WHAT THE TASK ASKS
Search the records for lines with the word "last" and copy each match.

━━━

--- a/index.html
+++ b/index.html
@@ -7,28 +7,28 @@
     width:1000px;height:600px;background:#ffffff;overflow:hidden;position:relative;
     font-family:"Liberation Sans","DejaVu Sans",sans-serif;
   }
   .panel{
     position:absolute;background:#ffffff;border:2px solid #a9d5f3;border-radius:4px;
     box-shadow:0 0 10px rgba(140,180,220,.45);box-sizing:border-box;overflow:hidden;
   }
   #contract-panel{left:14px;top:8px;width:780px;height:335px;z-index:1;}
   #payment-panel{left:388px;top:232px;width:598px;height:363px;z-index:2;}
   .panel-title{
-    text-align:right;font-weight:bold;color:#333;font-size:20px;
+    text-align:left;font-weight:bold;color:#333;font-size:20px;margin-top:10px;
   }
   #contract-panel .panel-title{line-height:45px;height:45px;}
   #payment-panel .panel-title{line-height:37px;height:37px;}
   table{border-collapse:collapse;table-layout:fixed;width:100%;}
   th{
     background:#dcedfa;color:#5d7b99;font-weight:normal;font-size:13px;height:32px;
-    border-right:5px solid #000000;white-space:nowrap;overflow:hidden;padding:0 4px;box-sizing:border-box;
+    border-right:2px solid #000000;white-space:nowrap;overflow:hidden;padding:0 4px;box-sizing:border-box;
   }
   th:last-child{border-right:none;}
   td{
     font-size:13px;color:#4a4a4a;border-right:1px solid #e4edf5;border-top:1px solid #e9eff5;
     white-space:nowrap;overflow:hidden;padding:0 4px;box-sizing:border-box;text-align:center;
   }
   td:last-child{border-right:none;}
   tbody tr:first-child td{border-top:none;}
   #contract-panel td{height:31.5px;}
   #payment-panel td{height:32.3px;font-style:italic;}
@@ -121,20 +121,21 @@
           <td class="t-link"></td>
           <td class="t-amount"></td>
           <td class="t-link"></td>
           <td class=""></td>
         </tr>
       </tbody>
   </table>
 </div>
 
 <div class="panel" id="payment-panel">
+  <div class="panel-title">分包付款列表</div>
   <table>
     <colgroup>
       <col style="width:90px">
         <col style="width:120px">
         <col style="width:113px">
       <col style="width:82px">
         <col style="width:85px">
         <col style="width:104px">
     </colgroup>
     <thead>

━━━

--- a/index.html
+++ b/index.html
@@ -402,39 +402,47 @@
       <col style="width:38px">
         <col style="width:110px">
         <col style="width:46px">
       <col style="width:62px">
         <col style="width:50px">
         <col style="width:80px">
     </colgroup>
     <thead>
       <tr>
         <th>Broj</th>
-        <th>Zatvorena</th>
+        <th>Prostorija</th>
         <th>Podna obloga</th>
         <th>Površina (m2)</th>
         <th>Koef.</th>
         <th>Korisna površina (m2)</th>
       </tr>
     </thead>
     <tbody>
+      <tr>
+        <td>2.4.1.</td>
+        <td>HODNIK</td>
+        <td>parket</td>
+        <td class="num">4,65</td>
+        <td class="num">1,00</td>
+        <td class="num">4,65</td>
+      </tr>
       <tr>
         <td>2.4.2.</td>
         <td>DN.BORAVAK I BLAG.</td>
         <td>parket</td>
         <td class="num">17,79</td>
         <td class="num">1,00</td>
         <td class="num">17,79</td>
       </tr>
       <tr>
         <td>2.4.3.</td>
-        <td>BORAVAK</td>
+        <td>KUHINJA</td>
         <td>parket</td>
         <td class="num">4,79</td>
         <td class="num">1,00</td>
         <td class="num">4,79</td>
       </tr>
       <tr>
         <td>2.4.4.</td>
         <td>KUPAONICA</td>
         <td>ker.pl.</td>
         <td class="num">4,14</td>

━━━

SOLUTION TO THIS TASK
   th:last-child{border-right:none;}
   td:last-child{border-right:none;}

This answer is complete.